[RECORDS FOR THIS EXERCISE — start]

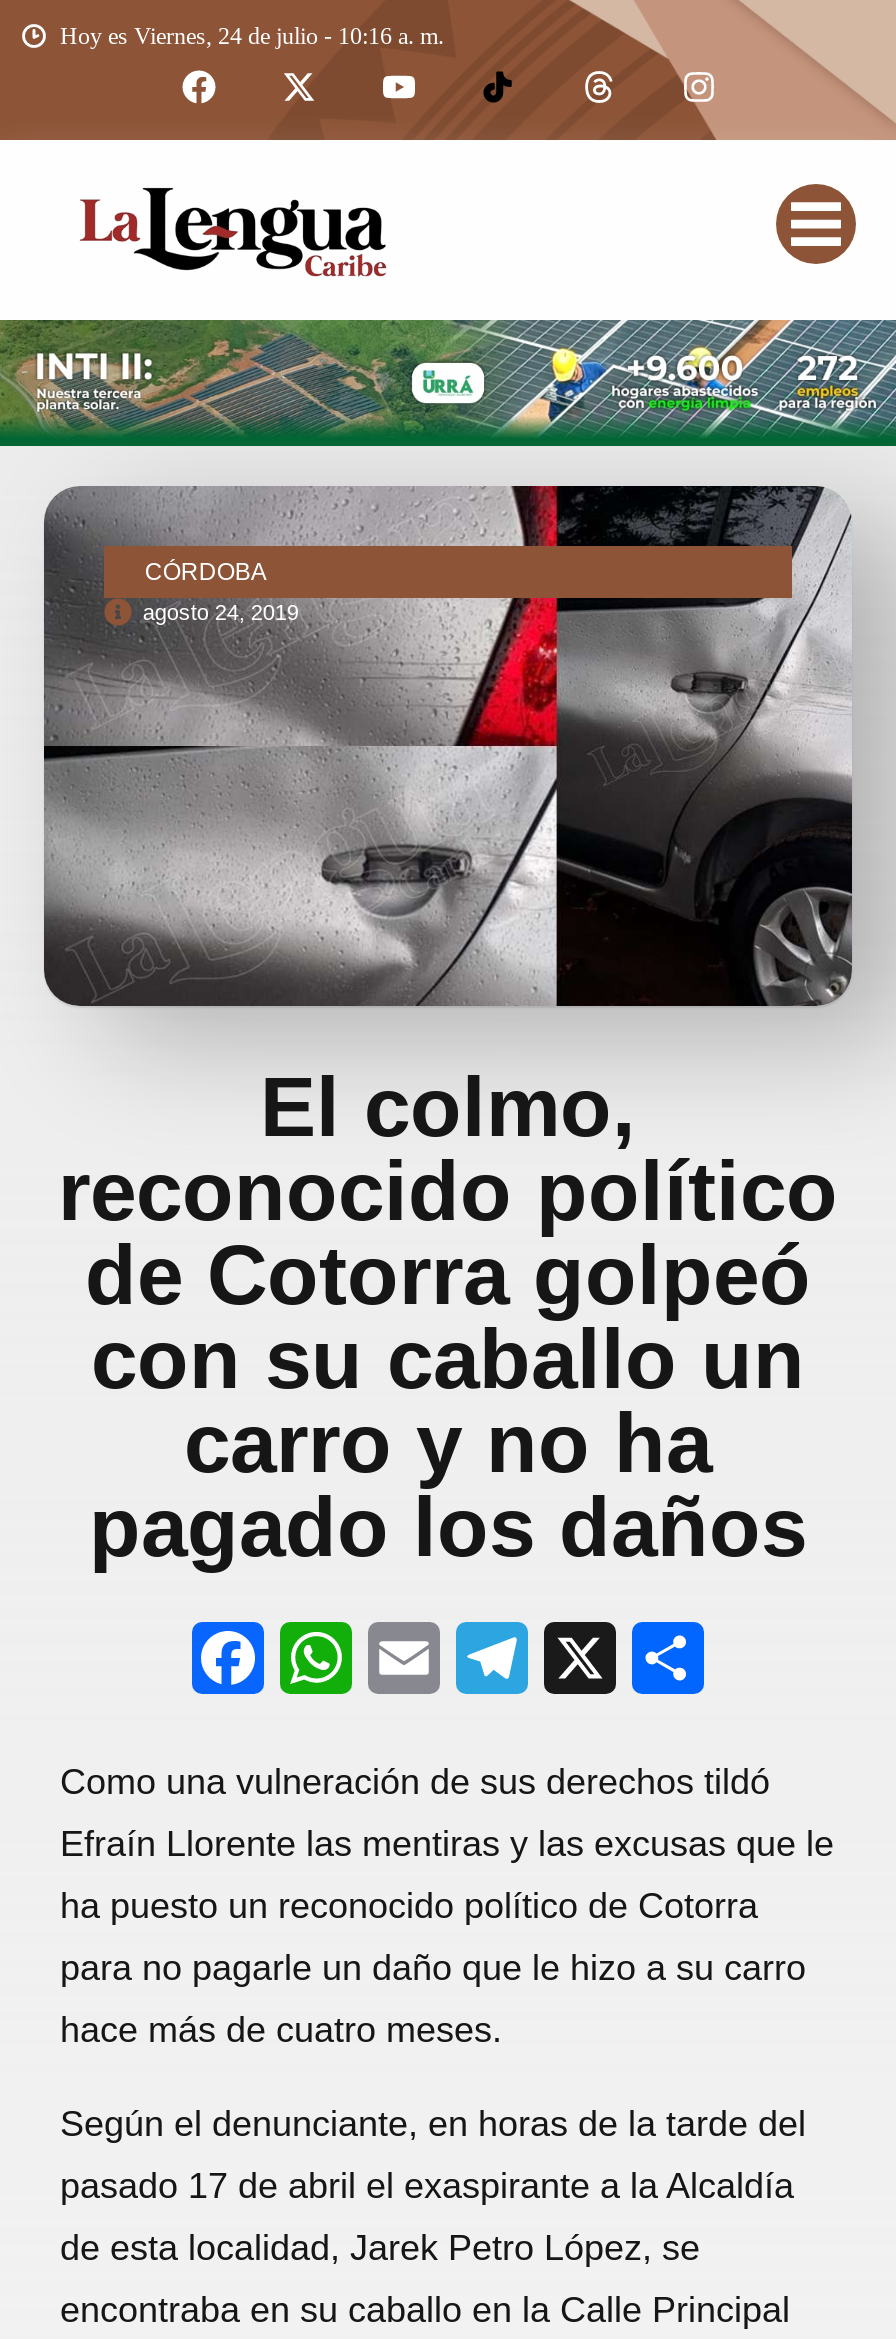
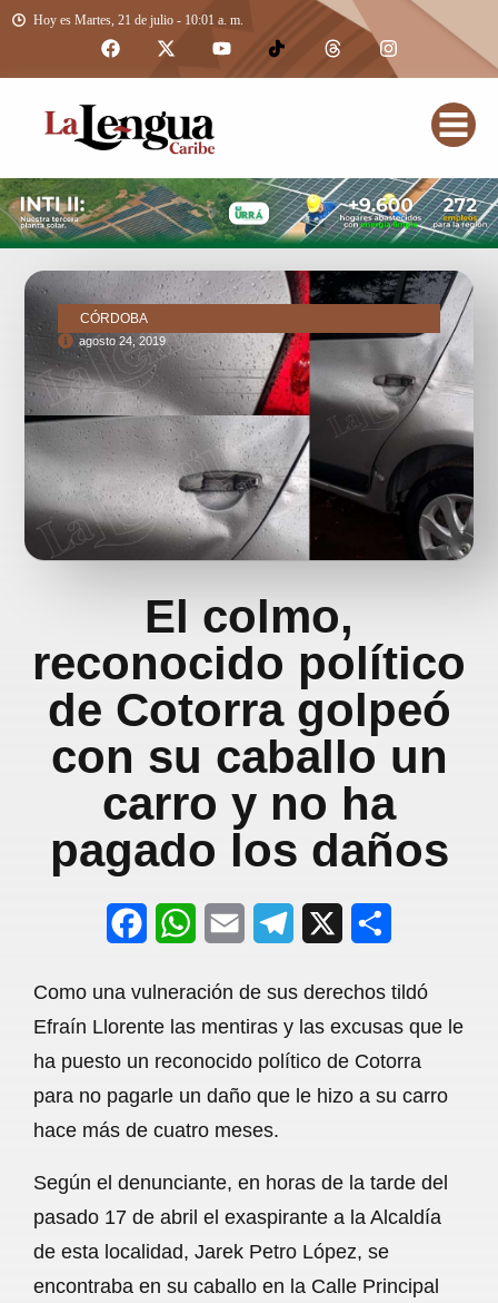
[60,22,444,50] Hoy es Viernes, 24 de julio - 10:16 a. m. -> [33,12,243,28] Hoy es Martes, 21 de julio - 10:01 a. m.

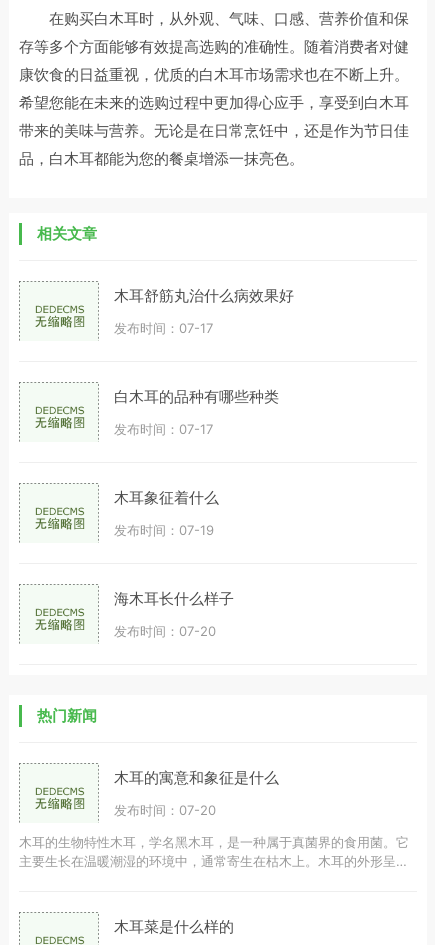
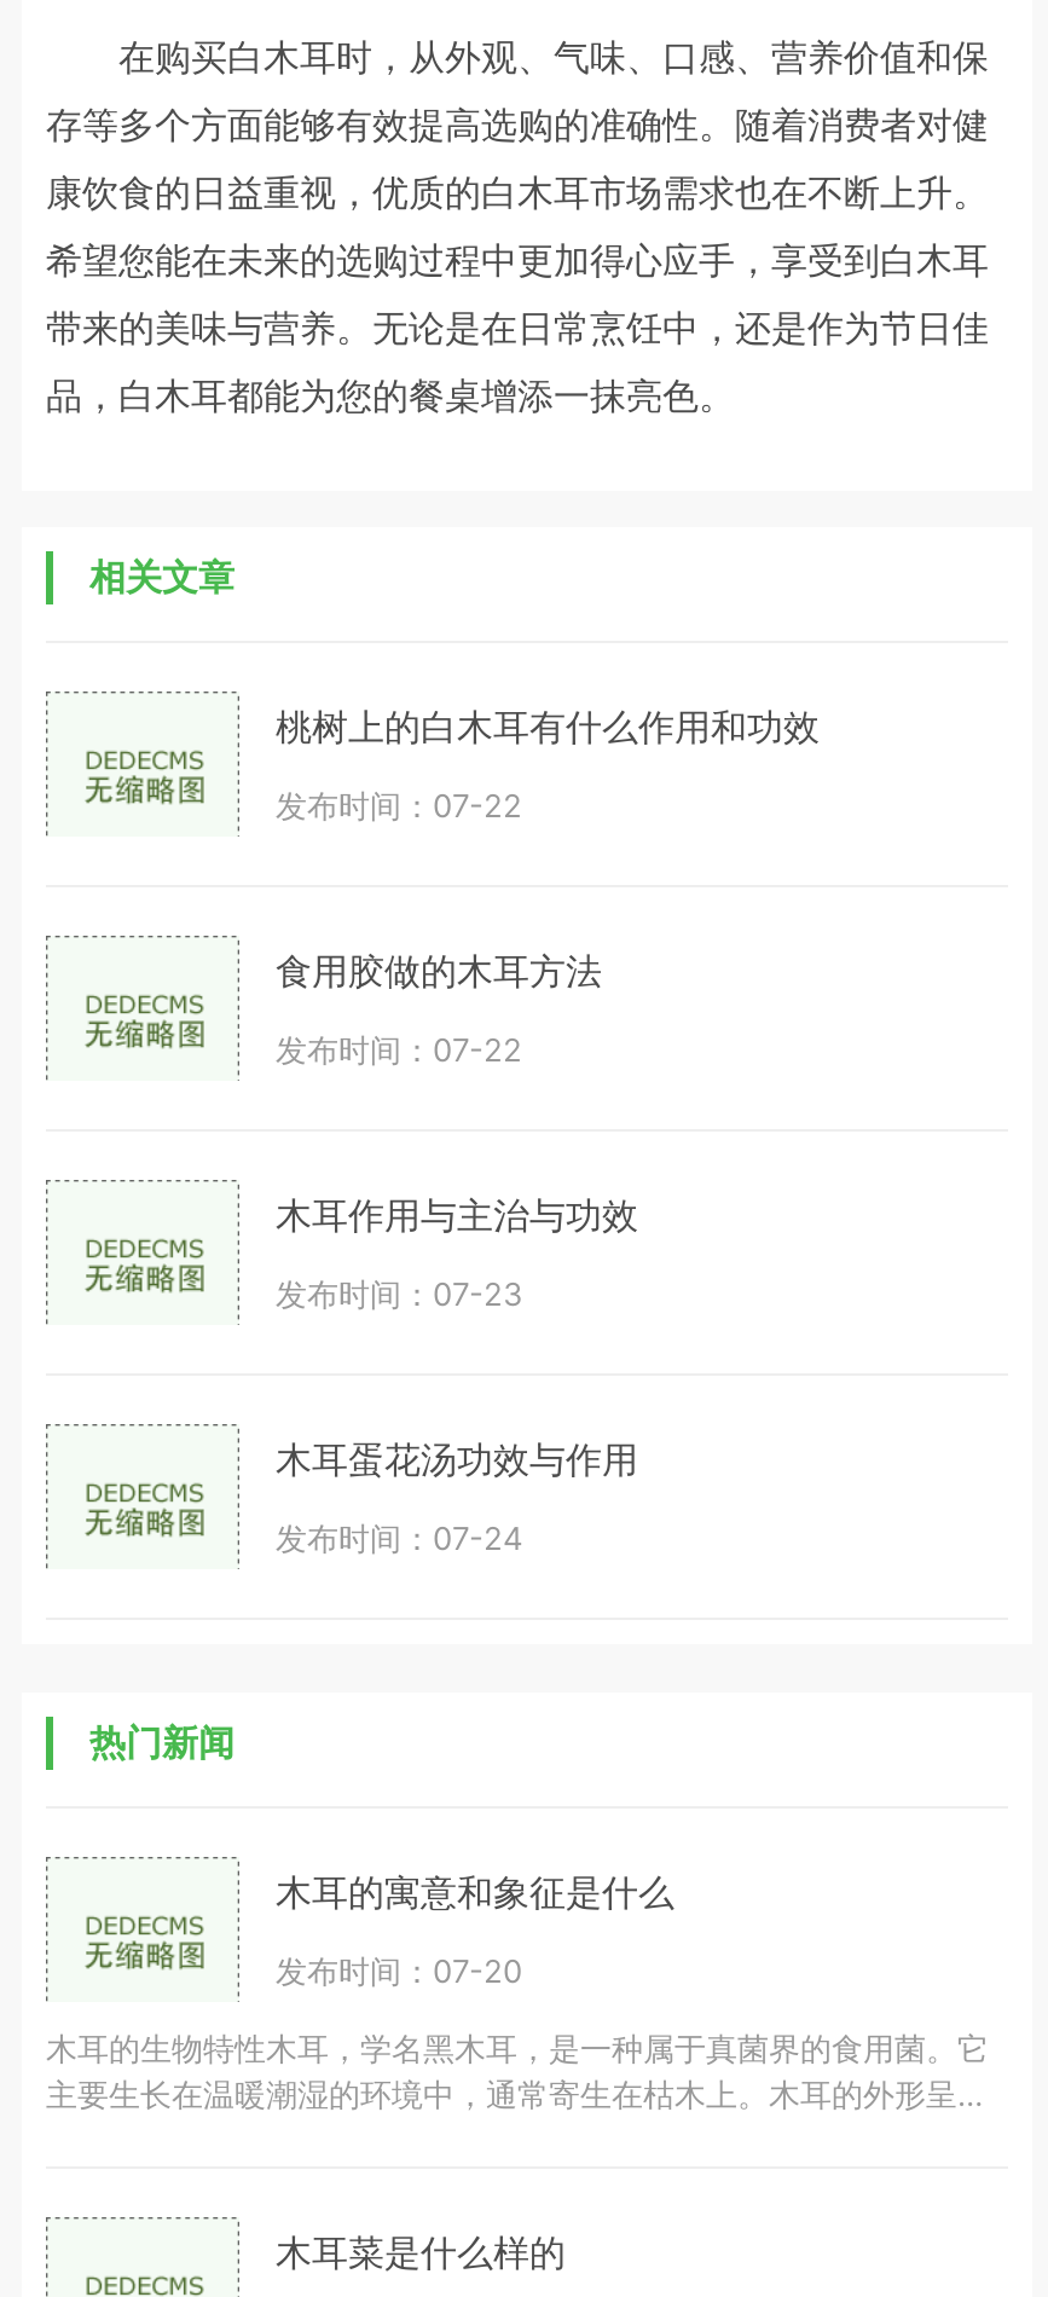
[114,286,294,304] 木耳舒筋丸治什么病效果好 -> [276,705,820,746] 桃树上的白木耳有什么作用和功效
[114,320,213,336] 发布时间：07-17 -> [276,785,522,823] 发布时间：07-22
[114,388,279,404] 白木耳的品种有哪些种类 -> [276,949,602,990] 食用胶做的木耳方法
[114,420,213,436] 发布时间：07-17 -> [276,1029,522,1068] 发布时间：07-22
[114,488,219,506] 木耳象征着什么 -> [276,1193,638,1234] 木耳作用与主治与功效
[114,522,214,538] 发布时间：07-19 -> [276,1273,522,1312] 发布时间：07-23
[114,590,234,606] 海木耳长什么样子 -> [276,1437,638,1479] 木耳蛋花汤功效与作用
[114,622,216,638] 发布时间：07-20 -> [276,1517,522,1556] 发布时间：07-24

[RECORDS FOR THIS EXERCISE — finish]

● **WHAT TO DO**
Copy out every line of the data exactly, leaving the images behind.

● **TASK RESULT**
[60,22,444,50] Hoy es Viernes, 24 de julio - 10:16 a. m. -> [33,12,243,28] Hoy es Martes, 21 de julio - 10:01 a. m.

[114,286,294,304] 木耳舒筋丸治什么病效果好 -> [276,705,820,746] 桃树上的白木耳有什么作用和功效
[114,320,213,336] 发布时间：07-17 -> [276,785,522,823] 发布时间：07-22
[114,388,279,404] 白木耳的品种有哪些种类 -> [276,949,602,990] 食用胶做的木耳方法
[114,420,213,436] 发布时间：07-17 -> [276,1029,522,1068] 发布时间：07-22
[114,488,219,506] 木耳象征着什么 -> [276,1193,638,1234] 木耳作用与主治与功效
[114,522,214,538] 发布时间：07-19 -> [276,1273,522,1312] 发布时间：07-23
[114,590,234,606] 海木耳长什么样子 -> [276,1437,638,1479] 木耳蛋花汤功效与作用
[114,622,216,638] 发布时间：07-20 -> [276,1517,522,1556] 发布时间：07-24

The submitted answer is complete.